Version difference data
BEGIN
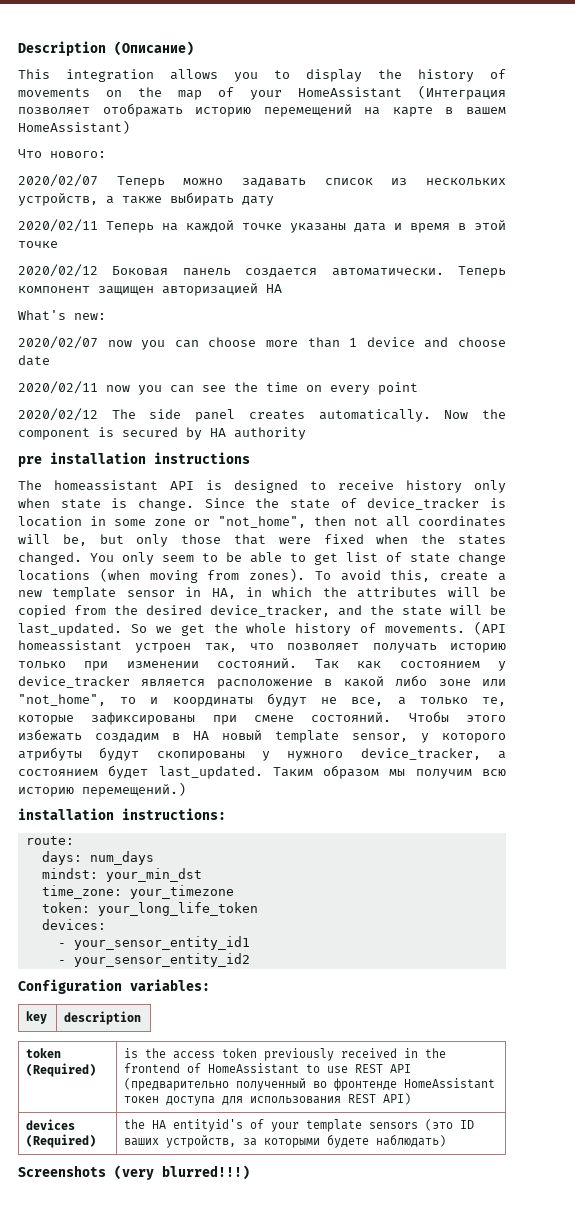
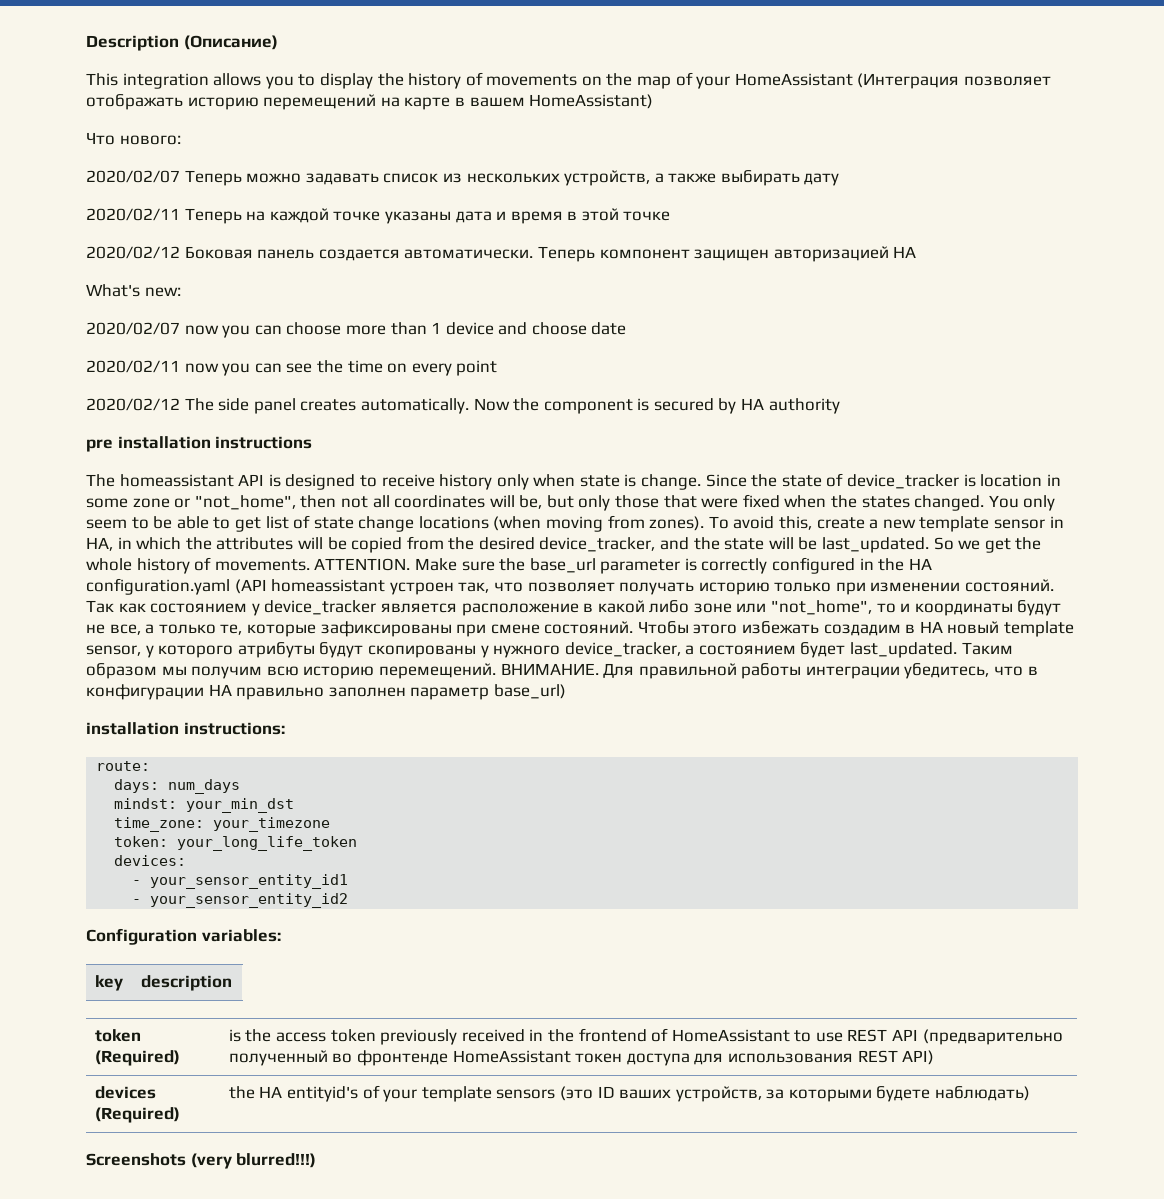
(466, 628) none -> [314,557,932,574] [86,578,230,595] ATTENTION. Make sure the base_url parameter is correctly configured in the HA configuration.yaml
[82,782,186,797] перемещений.) -> [378,663,1038,679] [86,684,566,700] перемещений. ВНИМАНИЕ. Для правильной работы интеграции убедитесь, что в конфигурации HA правильно заполнен параметр base_url)

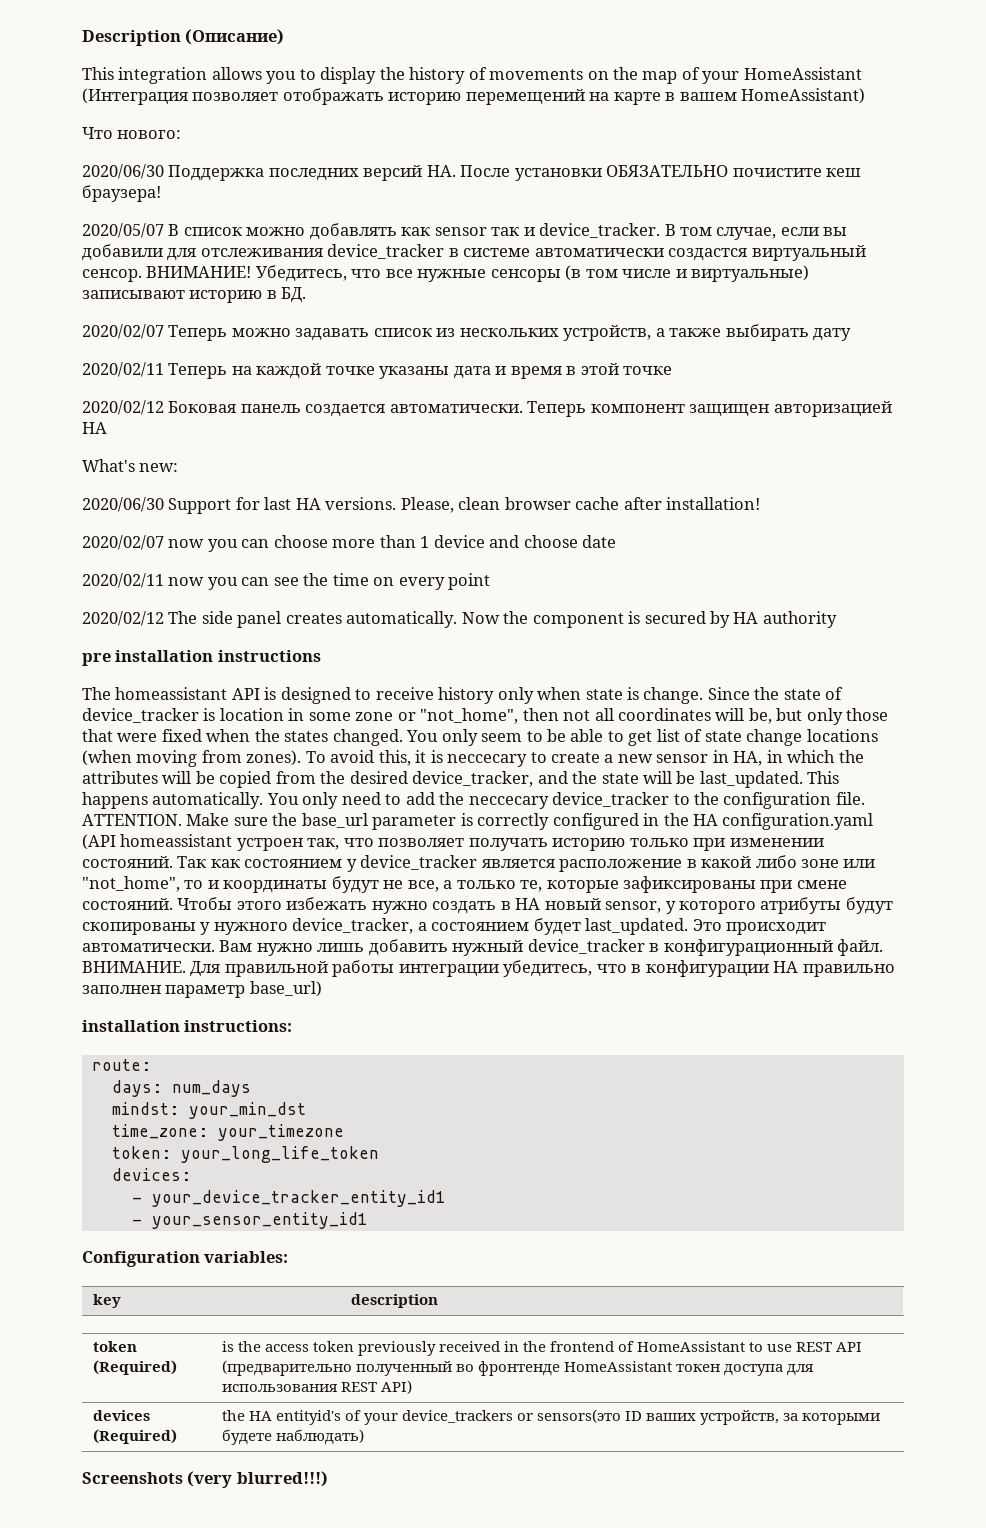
(181, 140) none -> [82,164,862,181] [82,185,161,202] [82,223,848,240] [82,244,866,261] [82,265,810,282] [82,287,307,303] // 2020/06/30 Поддержка последних версий HA. После установки ОБЯЗАТЕЛЬНО почистите кеш браузера! // 2020/05/07 В список можно добавлять как sensor так и device_tracker. В том случае, если вы добавили для отслеживания device_tracker в системе автоматически создастся виртуальный сенсор. ВНИМАНИЕ! Убедитесь, что все нужные сенсоры (в том числе и виртуальные) записывают историю в БД.
(181, 292) none -> [82,497,761,514] // 2020/06/30 Support for last HA versions. Please, clean browser cache after installation!
(813, 523) none -> [415,750,547,767] it is neccecary to
[919,516,990,532] template -> (653, 758) none
[933,537,1042,553] [86,557,310,574] So we get the whole history of movements. -> [807,771,840,784] [82,792,865,809] This happens automatically. You only need to add the neccecary device_tracker to the configuration file.
[823,624,901,636] создадим -> [371,901,497,914] нужно создать
[1004,621,1075,637] template -> (601, 904) none
[961,642,1013,655] [86,663,496,679] Таким образом мы получим всю историю перемещений. -> [692,919,827,935] [82,939,884,956] Это происходит автоматически. Вам нужно лишь добавить нужный device_tracker в конфигурационный файл.
[150,874,349,889] [132,893,349,908] your_sensor_entity_id1 // - your_sensor_entity_id2 -> [151,1190,446,1207] [131,1212,368,1229] your_device_tracker_entity_id1 // - your_sensor_entity_id1
[421,1086,593,1102] template sensors (это -> [401,1409,621,1423] device_trackers or sensors(это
END
Task description: Print exactly the lines from the one with "[150,874,349,889] [132,893,349,908] your_sensor_entity_id1" through the end of the data, inclusive.

Task result:
[150,874,349,889] [132,893,349,908] your_sensor_entity_id1 // - your_sensor_entity_id2 -> [151,1190,446,1207] [131,1212,368,1229] your_device_tracker_entity_id1 // - your_sensor_entity_id1
[421,1086,593,1102] template sensors (это -> [401,1409,621,1423] device_trackers or sensors(это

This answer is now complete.